Overheard before a performance of American Ballet Theater at the Metropolitan Opera House:  Old lady to usher: “Where can I get one of those infra-red listening devices?” Usher (incredulously): “For the ballet?”  Old lady (indignantly): “There’s an orchestra, isn’t there?”  With another usher’s help, she got her device and departed contentedly, but the incident clearly illustrated the disrespect with which a pit-band is customarily treated. Surely it is the management’s fault that the program lists the orchestra personnel in print so small as to be almost unreadable, and that, though section leaders often play substantial solos, their names are not included in the credits. Audiences are discourteous, talking during musical preludes and interludes and starting to applaud the dancers long before the music stops. But it is the dance critics who show their disdain for the orchestra most blatantly. They usually don’t mention the musicians or the conductors at all, and when they do, it is only to criticize, never to praise them. Obviously, the only people who actually listen to the music are music lovers and fellow musicians, especially those acquainted with the challenges facing a ballet orchestra: the technical difficulties of the scores; the constant alertness required to adjust the music’s demands to the dancers’; and the physical and mental strain of playing eight performances a week.

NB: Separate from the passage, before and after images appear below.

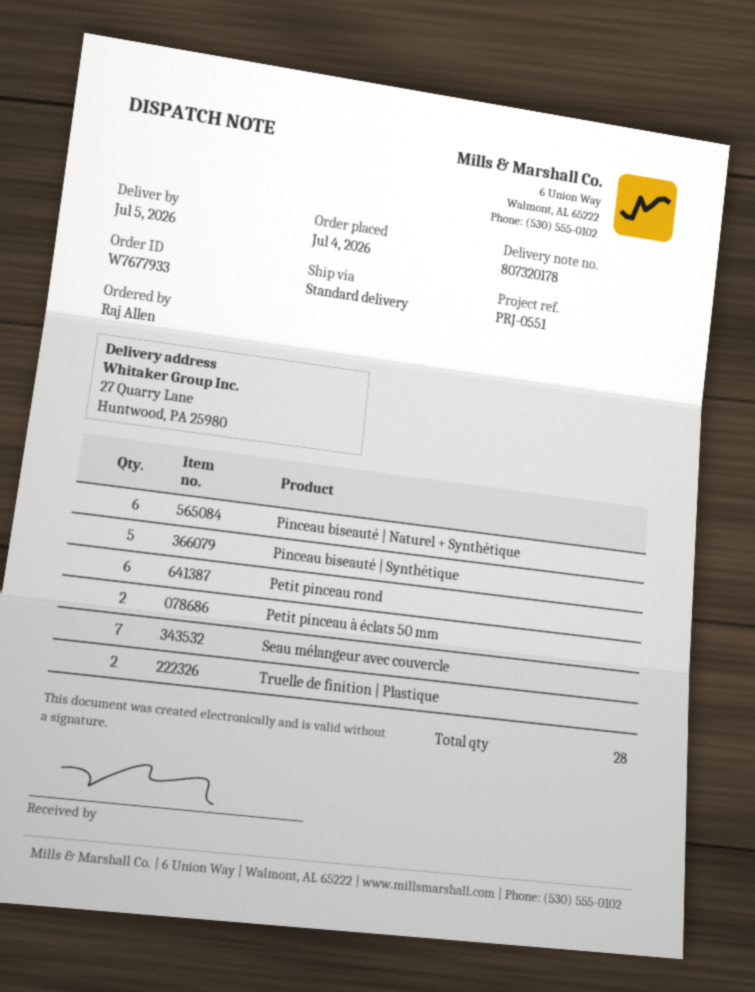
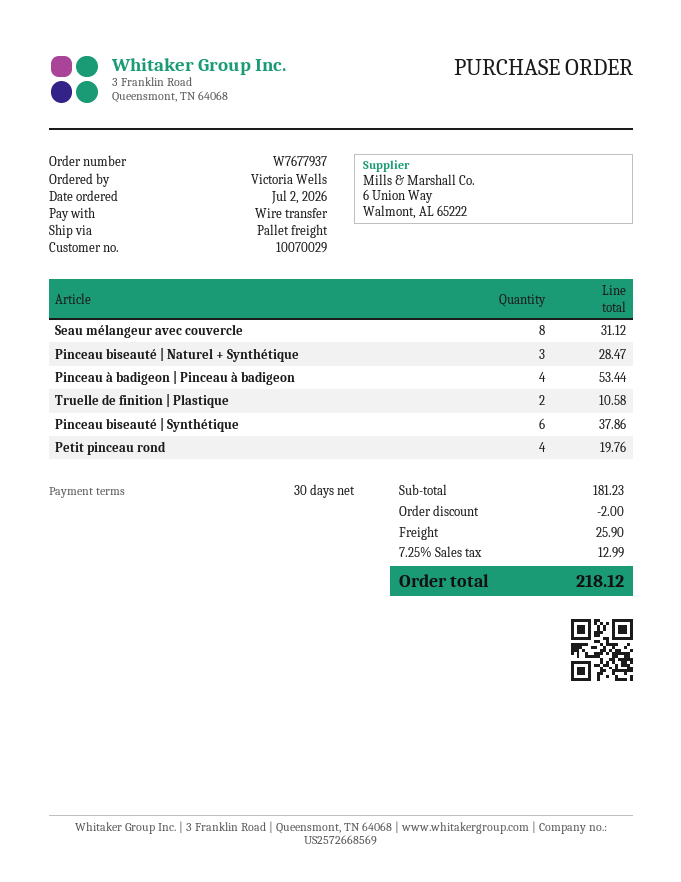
order number: W7677933 -> W7677937
order date: 2026-07-04 -> 2026-07-02
ordered by: Raj Allen -> Victoria Wells
shipping method: standard -> pallet freight
Pinceau biseauté | Naturel + Synthétique: 6 -> 3
Pinceau biseauté | Synthétique: 5 -> 6
Petit pinceau rond: 6 -> 4
Petit pinceau à éclats 50 mm: 2 -> none
Seau mélangeur avec couvercle: 7 -> 8
Pinceau à badigeon | Pinceau à badigeon: none -> 4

These reflections were inspired by several visits to American Ballet Theatre’s latest New York season. The repertoire featured some of the most formidable orchestral scores, such as Prokofiev’s “Romeo and Juliet” with its stratospheric string writing; Mendelssohn’s “Midsummer Night’s Dream” with its elfin fleetness and delicacy, and Tchaikovsky’s “Sleeping Beauty” and “Swan Lake” with their almost symphonic orchestrations. All include great solos for the principals; those for violin in “Swan Lake” are essentially concerto in length and virtuosity, but even concertmaster Ronald Oakland remained nameless in the program.

The programs also offered very skimpy information about the music itself. For example, the new ballet “Lady of the Camellias” was only described as set to “music by Chopin.” The program did not identify, or even list, the individual pieces, which included several Preludes and Waltzes in their entirety, and a lot of longer and shorter excerpts of different works for solo piano and piano with orchestra, such as the two Piano Concertos, the B minor Sonata, a Ballade, and two Polonaises. This omission left many members of the audience shaking their heads in puzzled frustration.

Performing this musical quilt required two pianists, so the Company invited Koji Attwood and Soheil Nasseri, both excellent players, to share the program. Probably because they were guest artists, they were given full credit in the program, though who played what was not indicated. But perhaps pianists are considered superior to humble pit-band players: the Company’s own fine pianist, Barbara Bilach, was prominently listed when she performed the solo part in Tchaikovsky’s Third Piano Concerto for “Allegro brilliante.”

Those who undervalue the musical dimension of ballet should remember that the music, whether arranged or expressly written for dancing, can stand on its own, while there would be no dancing without the music or musicians to play it.